*** DATASET RECORDS Section Begins ***
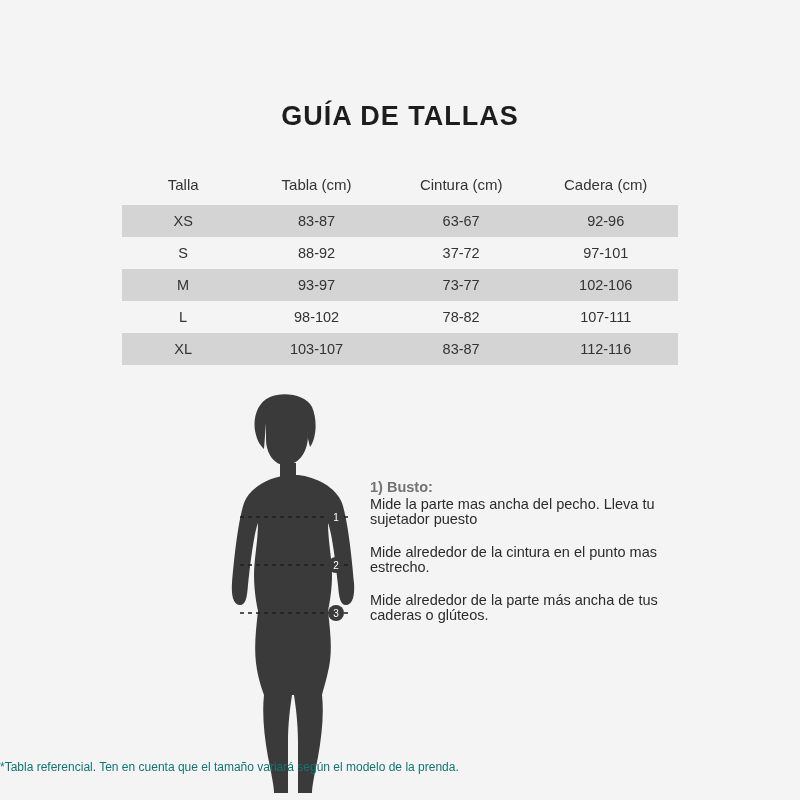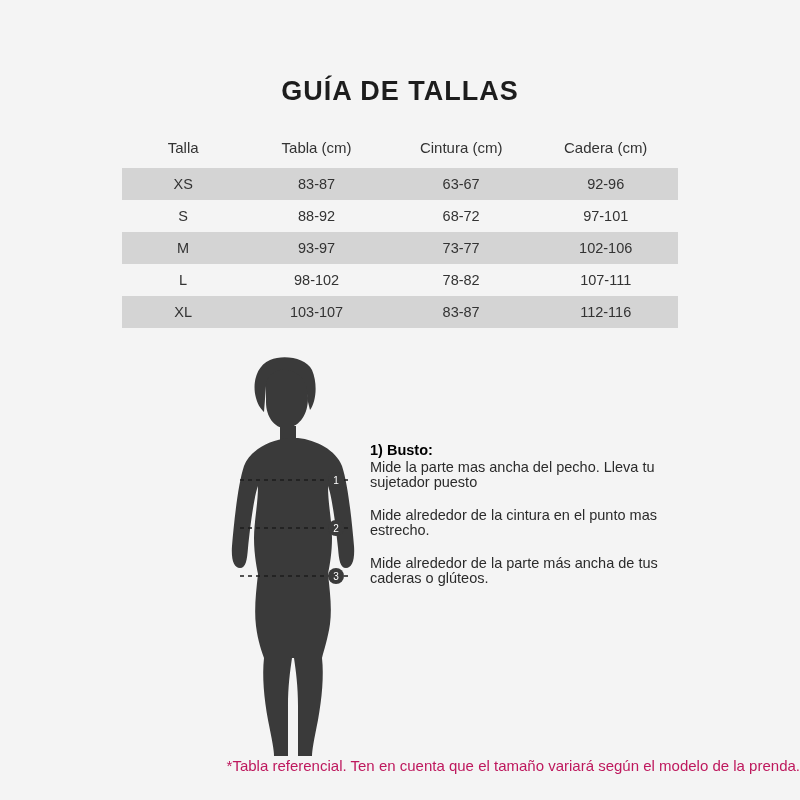--- a/index.html
+++ b/index.html
@@ -19,26 +19,26 @@
     width: 800px;
     height: 800px;
     box-sizing: border-box;
   }
   .title {
     text-align: center;
     font-size: 27px;
     font-weight: bold;
     letter-spacing: 1px;
     color: #1d1d1d;
-    padding-top: 76px;
+    padding-top: 101px;
   }
 
   
   .table-wrap {
-    margin: 26px auto 0 auto;
+    margin: 38px auto 0 auto;
     width: 556px;
   }
   table.sizes {
     width: 100%;
     border-collapse: collapse;
     font-size: 14.5px;
     color: #333;
   }
   table.sizes th {
     font-weight: normal;
@@ -81,37 +81,37 @@
     left: 370px;
     top: 96px;
     width: 330px;
   }
   .legend-block {
     margin-bottom: 18px;
   }
   .legend-head {
     font-size: 14.5px;
     font-weight: bold;
-    color: #000000;
+    color: #737373;
     margin-bottom: 2px;
   }
   .legend-body {
     font-size: 14.5px;
     line-height: 15px;
     color: #2b2b2b;
   }
 
   .footnote {
     position: absolute;
     bottom: 26px;
     left: 0;
     width: 800px;
-    text-align: right;
-    font-size: 15px;
-    color: #be185d;
+    text-align: left;
+    font-size: 12px;
+    color: #0f766e;
   }
 </style>
 </head>
 <body>
 
 <div class="page">
 
   <div class="title">GUÍA DE TALLAS</div>
 
   <div class="table-wrap">
@@ -133,21 +133,21 @@
       <tbody>
         <tr class="shaded">
           <td>XS</td>
           <td>83-87</td>
           <td>63-67</td>
           <td>92-96</td>
         </tr>
         <tr class="plain">
           <td>S</td>
           <td>88-92</td>
-          <td>68-72</td>
+          <td>37-72</td>
           <td>97-101</td>
         </tr>
         <tr class="shaded">
           <td>M</td>
           <td>93-97</td>
           <td>73-77</td>
           <td>102-106</td>
         </tr>
         <tr class="plain">
           <td>L</td>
*** DATASET RECORDS Section Ends ***
■ **WHAT TO PRODUCE**: No pictures should appear in the copy, which holds exactly the lines from the first line of the data through the line with "<td>93-97</td>" and nothing else.

■ **ANSWER AREA**:
--- a/index.html
+++ b/index.html
@@ -19,26 +19,26 @@
     width: 800px;
     height: 800px;
     box-sizing: border-box;
   }
   .title {
     text-align: center;
     font-size: 27px;
     font-weight: bold;
     letter-spacing: 1px;
     color: #1d1d1d;
-    padding-top: 76px;
+    padding-top: 101px;
   }
 
   
   .table-wrap {
-    margin: 26px auto 0 auto;
+    margin: 38px auto 0 auto;
     width: 556px;
   }
   table.sizes {
     width: 100%;
     border-collapse: collapse;
     font-size: 14.5px;
     color: #333;
   }
   table.sizes th {
     font-weight: normal;
@@ -81,37 +81,37 @@
     left: 370px;
     top: 96px;
     width: 330px;
   }
   .legend-block {
     margin-bottom: 18px;
   }
   .legend-head {
     font-size: 14.5px;
     font-weight: bold;
-    color: #000000;
+    color: #737373;
     margin-bottom: 2px;
   }
   .legend-body {
     font-size: 14.5px;
     line-height: 15px;
     color: #2b2b2b;
   }
 
   .footnote {
     position: absolute;
     bottom: 26px;
     left: 0;
     width: 800px;
-    text-align: right;
-    font-size: 15px;
-    color: #be185d;
+    text-align: left;
+    font-size: 12px;
+    color: #0f766e;
   }
 </style>
 </head>
 <body>
 
 <div class="page">
 
   <div class="title">GUÍA DE TALLAS</div>
 
   <div class="table-wrap">
@@ -133,21 +133,21 @@
       <tbody>
         <tr class="shaded">
           <td>XS</td>
           <td>83-87</td>
           <td>63-67</td>
           <td>92-96</td>
         </tr>
         <tr class="plain">
           <td>S</td>
           <td>88-92</td>
-          <td>68-72</td>
+          <td>37-72</td>
           <td>97-101</td>
         </tr>
         <tr class="shaded">
           <td>M</td>
           <td>93-97</td>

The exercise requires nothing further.